Task instructions:
The answer should hold only the lines from the one containing "CTR088 | Current Location: DEN -> YYZ" through the one containing "row Beija-flor-de-garganta-verde: 2024-03-06" in the entries below, copied exactly, without pictures.
+ + +
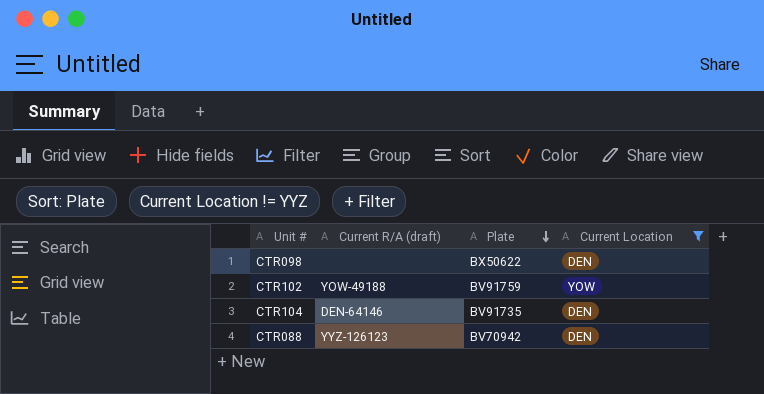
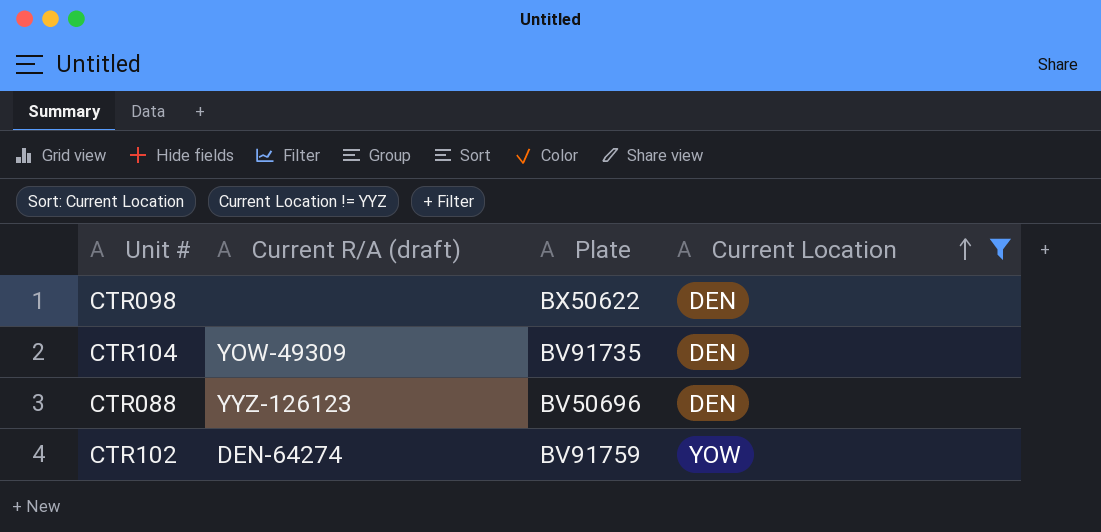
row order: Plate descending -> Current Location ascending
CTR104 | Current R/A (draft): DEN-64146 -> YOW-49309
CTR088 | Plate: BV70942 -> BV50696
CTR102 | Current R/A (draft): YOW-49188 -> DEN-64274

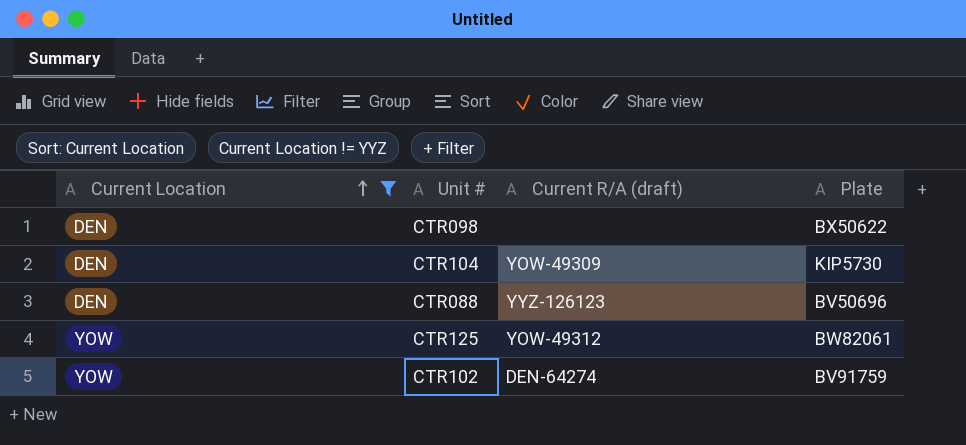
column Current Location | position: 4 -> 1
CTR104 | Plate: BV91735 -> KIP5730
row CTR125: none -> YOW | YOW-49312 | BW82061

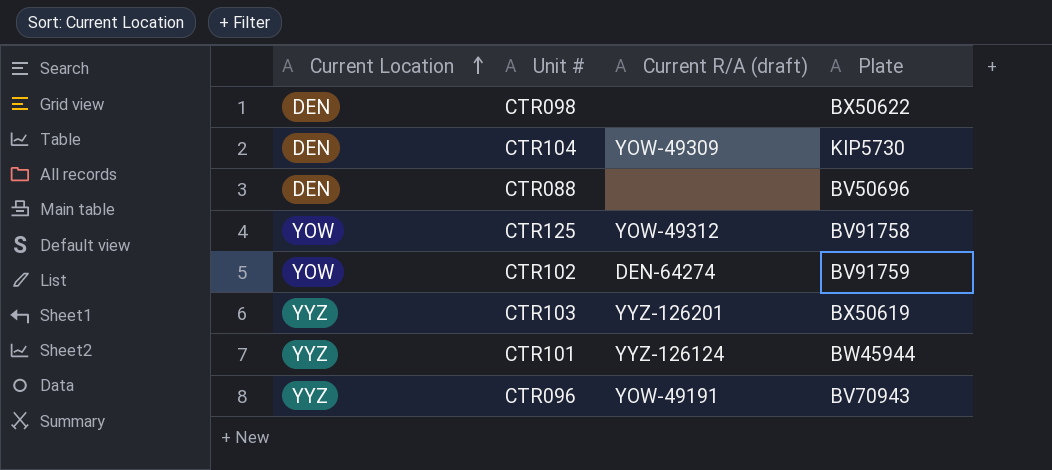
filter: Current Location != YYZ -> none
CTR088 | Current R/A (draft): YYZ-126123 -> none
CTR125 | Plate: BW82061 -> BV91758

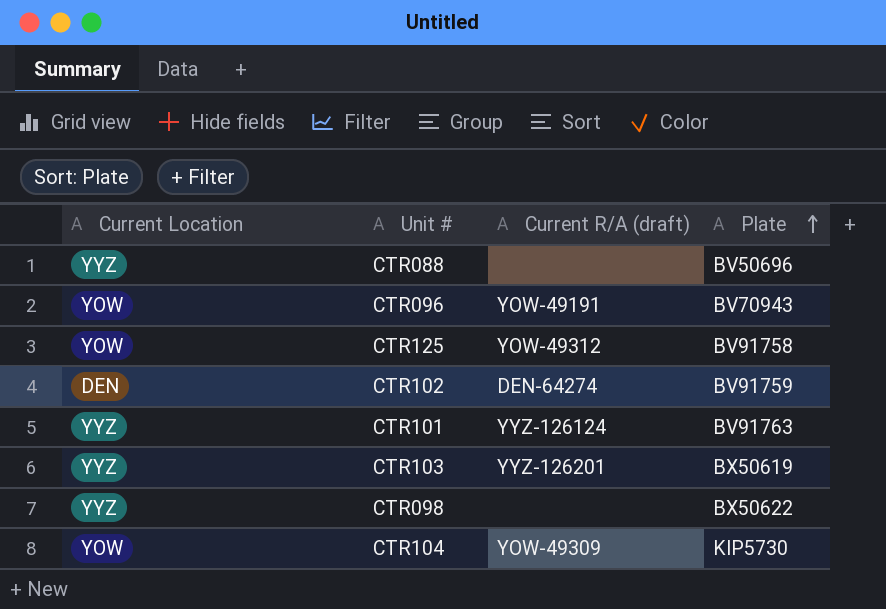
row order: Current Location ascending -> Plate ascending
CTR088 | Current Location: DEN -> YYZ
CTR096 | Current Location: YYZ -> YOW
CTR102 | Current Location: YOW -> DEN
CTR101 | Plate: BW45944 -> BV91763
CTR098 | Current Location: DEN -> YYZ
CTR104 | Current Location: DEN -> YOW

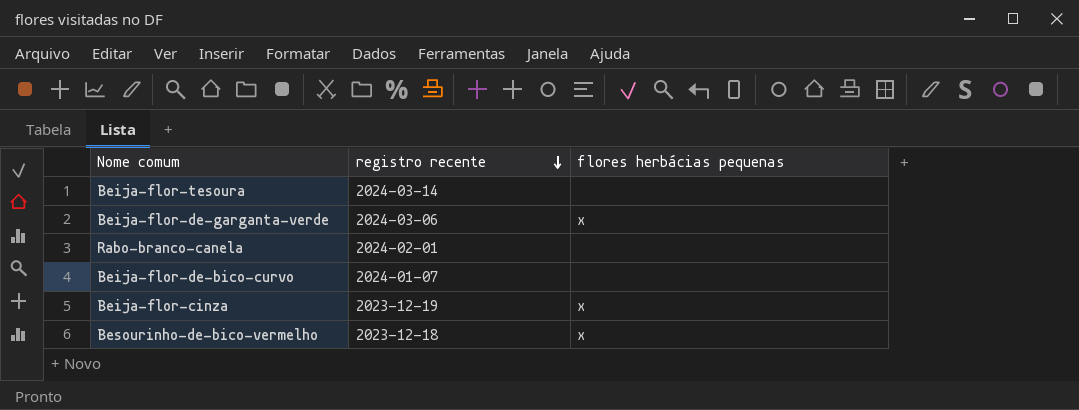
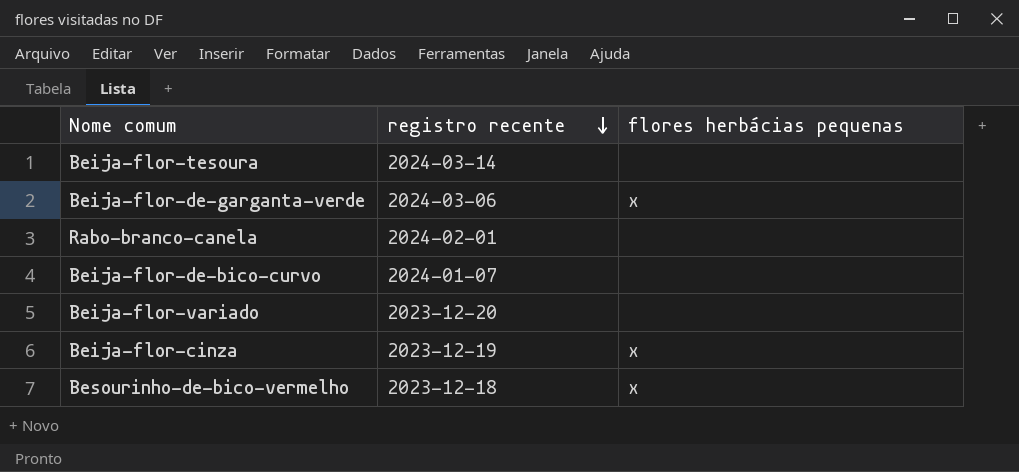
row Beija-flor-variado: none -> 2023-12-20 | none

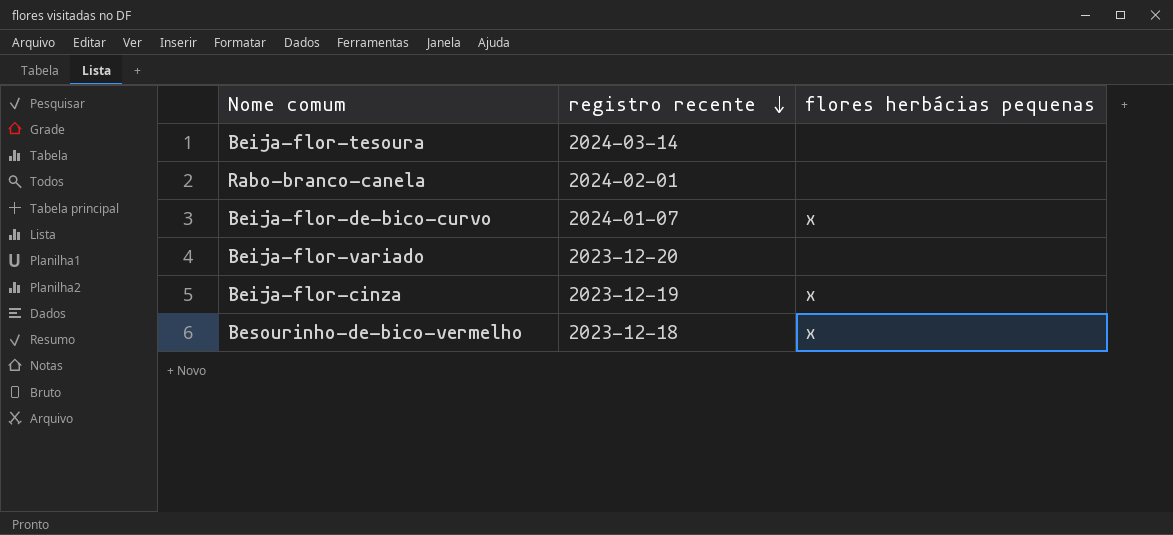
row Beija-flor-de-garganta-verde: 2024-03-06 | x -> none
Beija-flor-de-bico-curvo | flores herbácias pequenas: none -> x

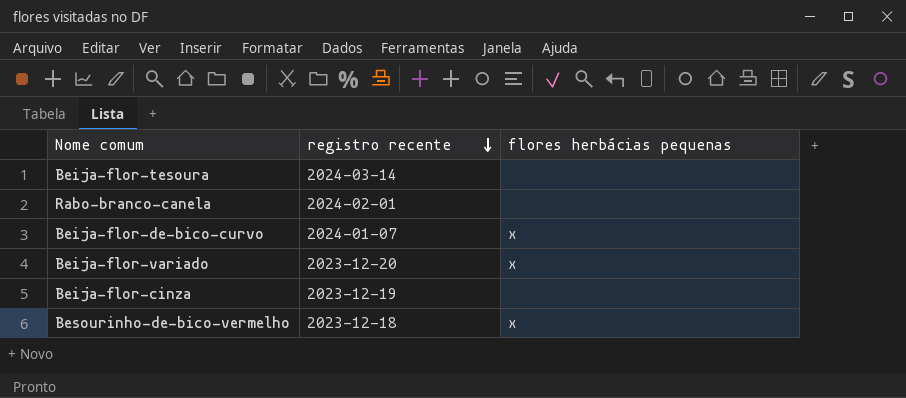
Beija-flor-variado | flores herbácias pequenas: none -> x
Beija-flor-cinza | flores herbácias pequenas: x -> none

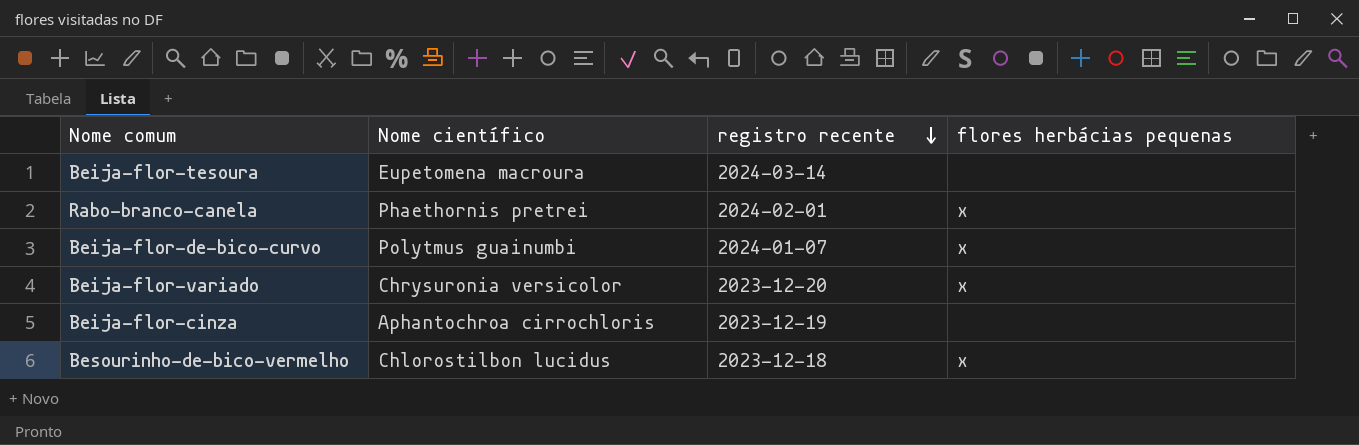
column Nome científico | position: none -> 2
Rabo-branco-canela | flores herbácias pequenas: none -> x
+ + +
Answer box:
CTR088 | Current Location: DEN -> YYZ
CTR096 | Current Location: YYZ -> YOW
CTR102 | Current Location: YOW -> DEN
CTR101 | Plate: BW45944 -> BV91763
CTR098 | Current Location: DEN -> YYZ
CTR104 | Current Location: DEN -> YOW

row Beija-flor-variado: none -> 2023-12-20 | none

row Beija-flor-de-garganta-verde: 2024-03-06 | x -> none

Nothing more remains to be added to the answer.